TASK -> The stretch wanted below opens at the line containing "-> [42,231,376,245] moveit::planning_interface::MoveGroup" and closes at the line containing "(447, 655) none". Please return it exactly, with no other lines.
Top of DATA TO USE
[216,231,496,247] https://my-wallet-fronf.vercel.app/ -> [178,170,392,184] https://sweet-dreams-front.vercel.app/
Bottom of DATA TO USE
Top of DATA TO USE
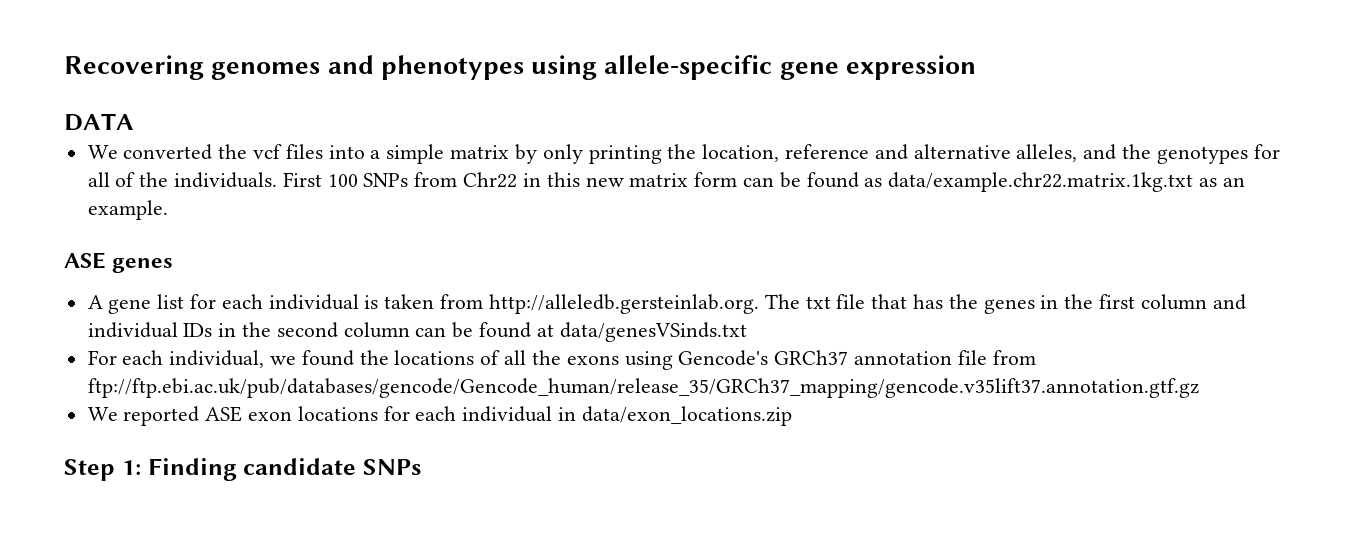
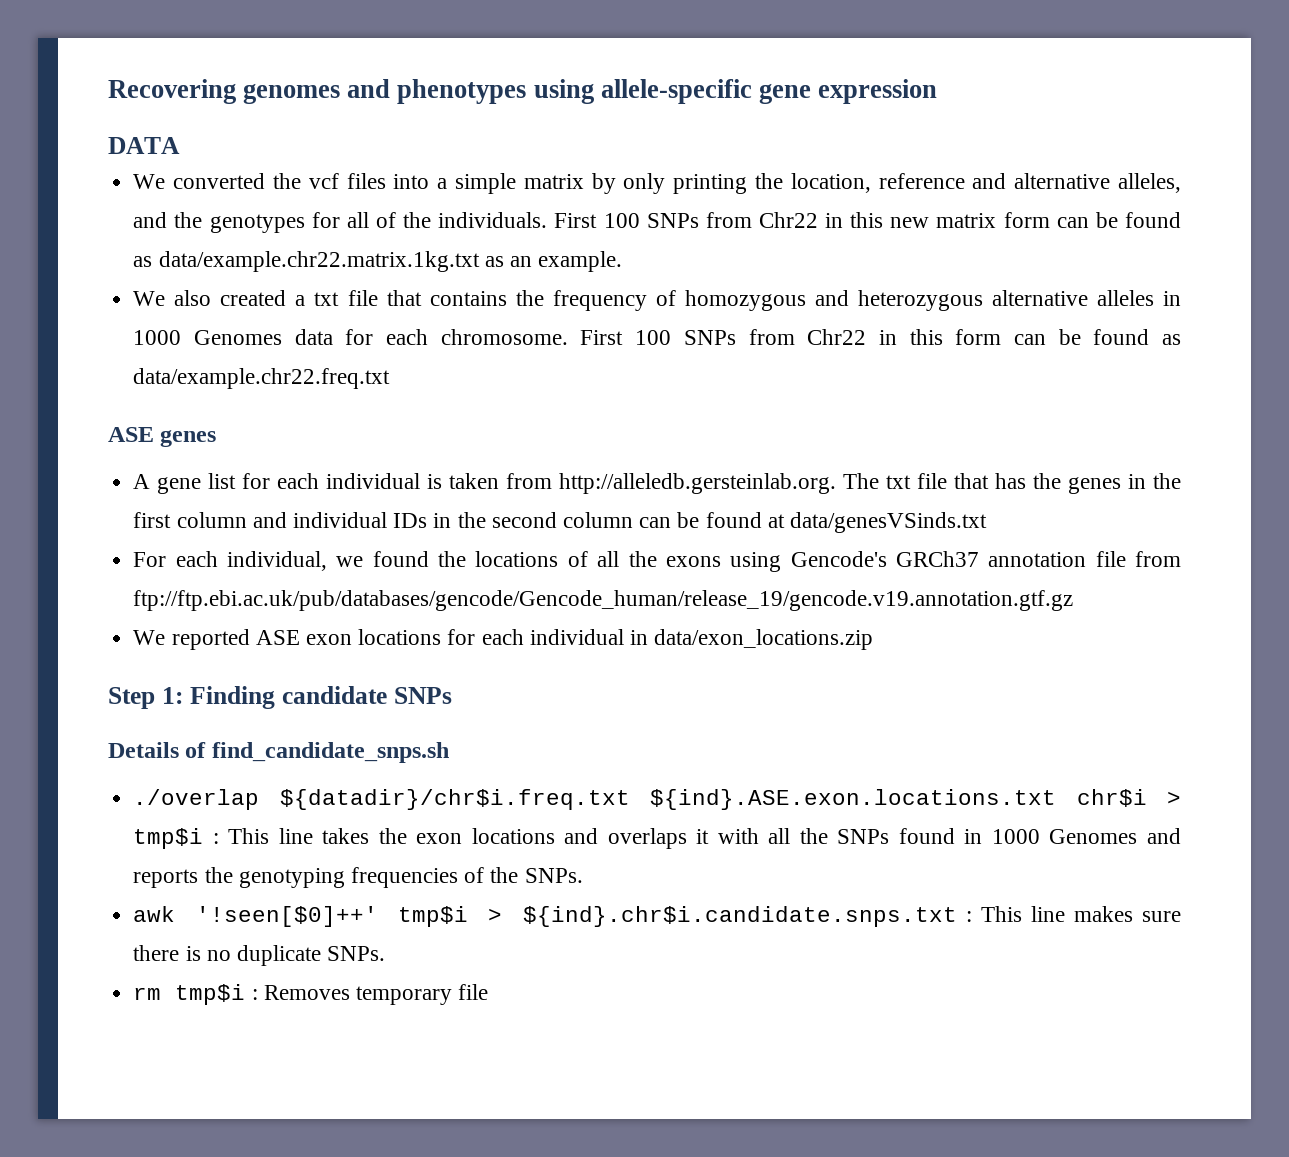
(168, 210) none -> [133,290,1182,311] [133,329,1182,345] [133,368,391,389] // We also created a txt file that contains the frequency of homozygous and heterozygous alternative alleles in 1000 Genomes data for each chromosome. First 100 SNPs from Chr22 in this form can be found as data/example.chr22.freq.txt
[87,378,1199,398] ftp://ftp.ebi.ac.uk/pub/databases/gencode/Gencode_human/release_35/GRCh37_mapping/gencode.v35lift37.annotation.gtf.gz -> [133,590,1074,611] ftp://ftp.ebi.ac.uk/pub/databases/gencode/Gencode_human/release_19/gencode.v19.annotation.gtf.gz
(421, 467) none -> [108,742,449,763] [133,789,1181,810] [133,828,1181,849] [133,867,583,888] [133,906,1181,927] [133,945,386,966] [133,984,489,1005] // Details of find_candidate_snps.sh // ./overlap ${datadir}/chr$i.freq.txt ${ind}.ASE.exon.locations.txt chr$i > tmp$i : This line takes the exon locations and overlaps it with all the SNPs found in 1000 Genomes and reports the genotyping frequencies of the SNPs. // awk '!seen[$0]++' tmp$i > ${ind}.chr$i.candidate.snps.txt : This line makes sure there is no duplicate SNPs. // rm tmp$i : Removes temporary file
Bottom of DATA TO USE
Top of DATA TO USE
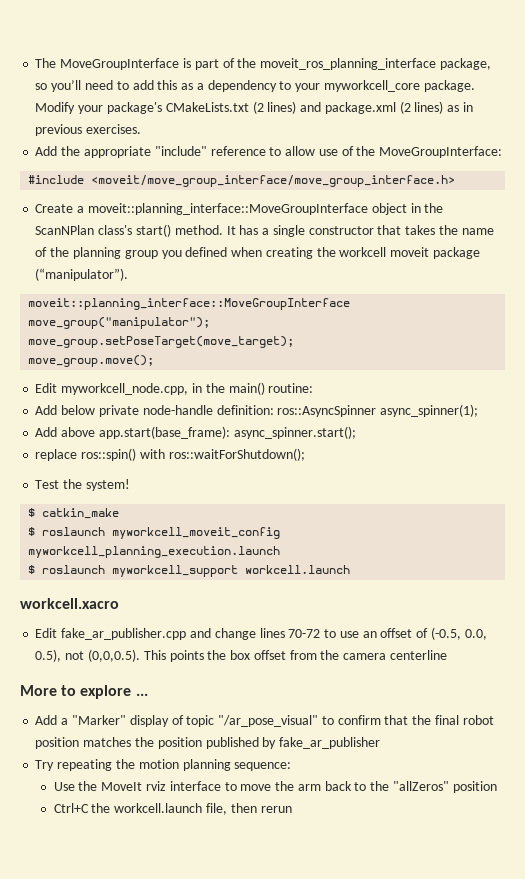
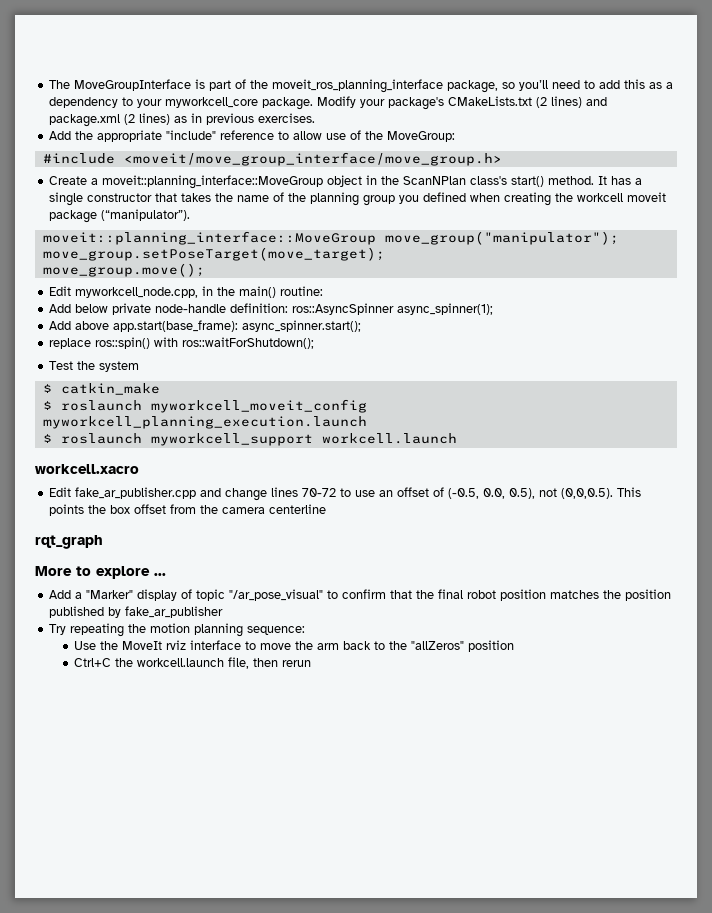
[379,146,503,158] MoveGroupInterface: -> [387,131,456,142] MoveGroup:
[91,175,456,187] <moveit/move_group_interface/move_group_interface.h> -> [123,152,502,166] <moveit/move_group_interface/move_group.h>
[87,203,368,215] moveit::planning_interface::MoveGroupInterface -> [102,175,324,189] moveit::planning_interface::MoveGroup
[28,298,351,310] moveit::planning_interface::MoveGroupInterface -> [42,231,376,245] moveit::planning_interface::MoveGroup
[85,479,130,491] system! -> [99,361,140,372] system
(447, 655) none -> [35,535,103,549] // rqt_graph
Bottom of DATA TO USE
RESULT FOR THIS TASK ->
[28,298,351,310] moveit::planning_interface::MoveGroupInterface -> [42,231,376,245] moveit::planning_interface::MoveGroup
[85,479,130,491] system! -> [99,361,140,372] system
(447, 655) none -> [35,535,103,549] // rqt_graph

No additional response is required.